そういったわけで、サウンドトラック/イメージアルバムでも印象の強いほかの曲「いもうと達」「フジモトのテーマ」「ひまわりの家の輪舞曲」あたりは選ばれず、一貫してポニョと宗介の出会いから交流や成長といった二人の物語に集約されているようでした。そう思ってサントラを聴き返してみると、この曲やこの曲かなと絞れてくるところもあるかもしれません。早くまた聴きたい!

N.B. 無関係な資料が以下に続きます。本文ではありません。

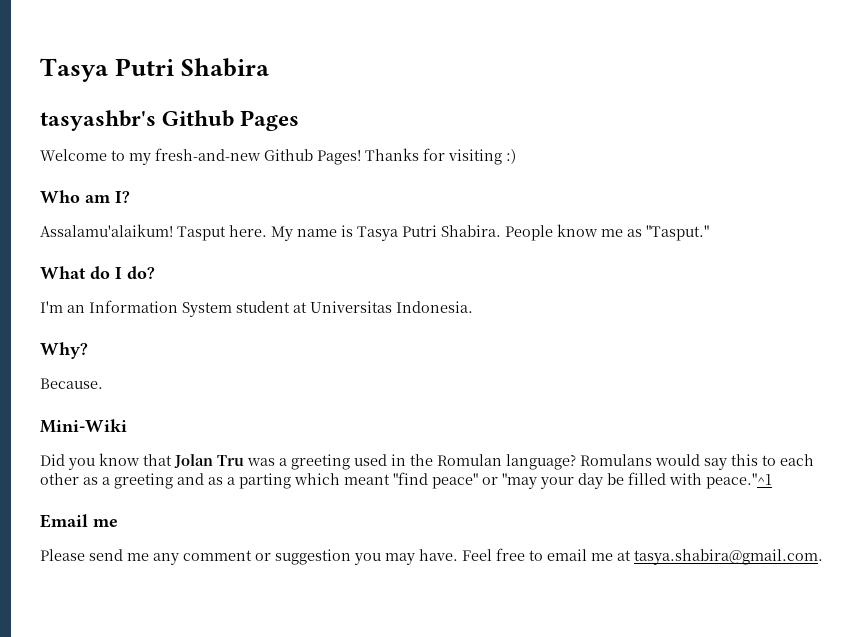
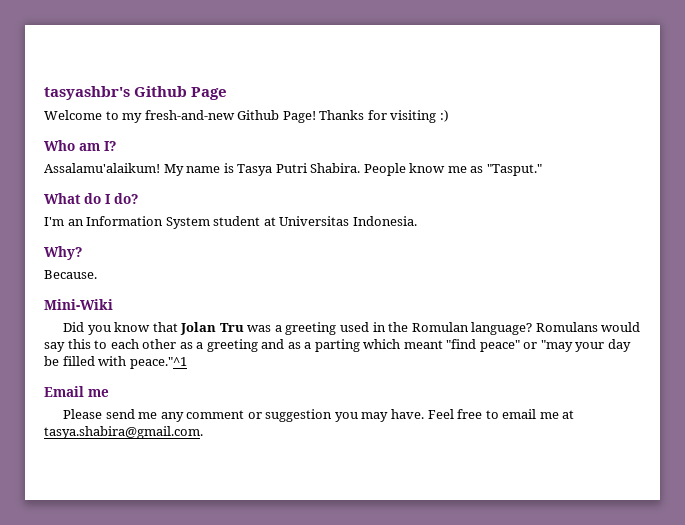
[40,58,269,82] Tasya Putri Shabira // -> (44, 93) none
[240,110,300,131] Pages -> [191,87,228,100] Page
[317,150,361,165] Pages! -> [282,111,316,123] Page!
[177,225,267,241] Tasput here. -> (160, 168) none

コーラスとてもよかったです。とてもきれいでした。オーケストラとのバランスも絶妙すぎました。会場でご一緒できたファンみんな口をそろえて「コーラスよかった」をこだましていました。思えば、明るい印象に終始したことも大きいかなとも思いました。久石譲作品の合唱付きというと「風の谷のナウシカ」「The End of the World」「Orbis」などがすぐに浮かびますが、どの作品も短調的だったり陰影のある合唱の響きをもっています。そこへきて「崖の上のポニョ」は深海牧場も主題歌もどちらかというと光を帯びた明るさを維持しています。「崖の上のポニョ」は、まるでベートーヴェン《第九》の大合唱のように、聴く人に力強いエネルギーと明るい希望を照らしてくれるような、そんな作品に育っていきそうな気がしてきました。育つ、そうですね、公式スコアが世の中に出てきたとき、この作品をプログラムしたいオーケストラ+合唱団はきっと多いと思います。「となりのトトロ」と同じように、演奏して聴いて広く大きく育っていきそうな作品です。子供の歌を超えたハイブリッド・スタンダードな曲になったなあと言いたいくらい。これはもう生命の讃歌です。